Avanzó hacia él por el barro, con cuidado de no resbalar en el mantillo. Dos puntitos rojos aparecieron un instante y se esfumaron; una rata. Dirigió el haz de luz otra vez hacia el cráneo y su rictus idiota le dio escalofríos.

Y también le estremeció algo más.

El pelo. A pesar de que había perdido su lustre hacía tiempo, tenía el mismo largo y el mismo tono dorado que el cabello de su esposa Sandy, desaparecida muchos años atrás.

Intentando apartar aquel pensamiento de su mente, se giró hacia el agente y le preguntó:

– ¿Ya han registrado todo el túnel?

– No, señor, he pensado que debíamos esperar a los del SOCO.

– Bien.

Grace sintió alivio, se alegraba de que el joven hubiera tenido el sentido común de no arriesgarse a contaminar o destruir ninguna prueba que todavía pudiera quedar aquí abajo. Luego se percató de que le temblaba la mano. Volvió a enfocar la luz hacia el cráneo.

Hacia los mechones de pelo.

El día que él cumplió los treinta, hacía poco más de nueve años, Sandy, la mujer a la que adoraba, desapareció de la faz de la tierra. La había estado buscando desde entonces. Preguntándose todos los días, y todas las noches, qué le habría sucedido. ¿La habían secuestrado y encerrado en algún lugar? ¿Se había fugado con un amor secreto? ¿La habían asesinado? ¿Seguía viva o estaba muerta? Incluso había recurrido a médiums, clarividentes y a casi todos los tipos de parapsicólogos que pudo encontrar.
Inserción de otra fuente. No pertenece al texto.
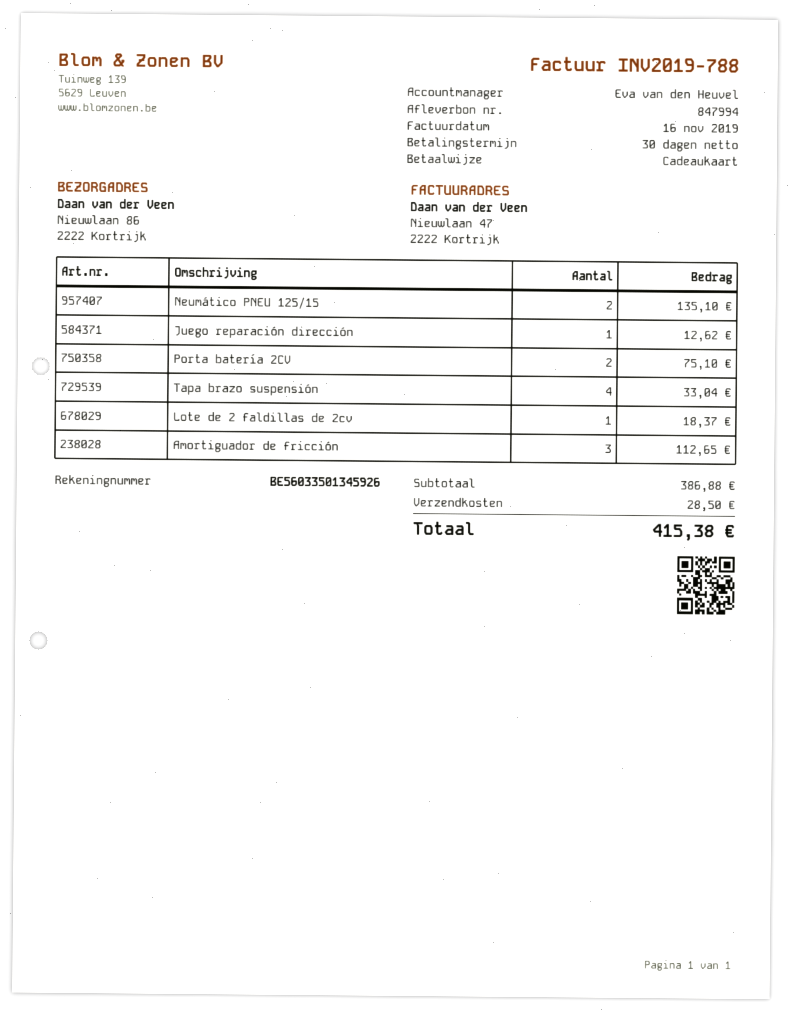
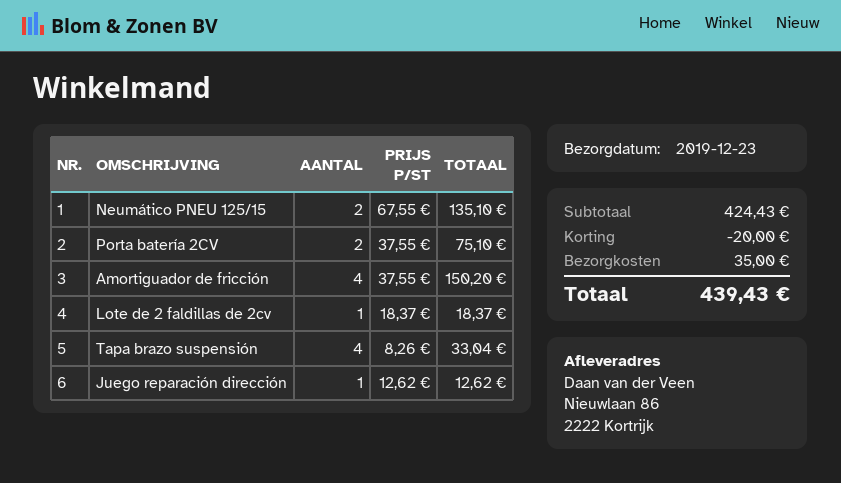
Amortiguador de fricción: 3 for 112.65 -> 4 for 150.20
subtotal: 386.88 -> 424.43
discount: none -> 20.00
shipping: 28.50 -> 35.00
total: 415.38 -> 439.43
Recientemente había ido a Múnich, donde cabía la posibilidad de que la hubieran visto. No era descabellado, ya que unos parientes suyos por parte de madre vivían cerca de allí. Pero ninguno había tenido noticias de ella, y todas sus pesquisas, como siempre, habían resultado infructuosas. Cada vez que aparecía una mujer muerta sin identificar que encajaba remotamente en la franja de edad de Sandy, se preguntaba si quizás esta vez era ella.

Y el esqueleto que tenía ahora delante de él, en este desagüe enterrado de la ciudad en la que había nacido y crecido, donde se había enamorado, parecía provocarle, como diciéndole: «¡Ya tardabas!».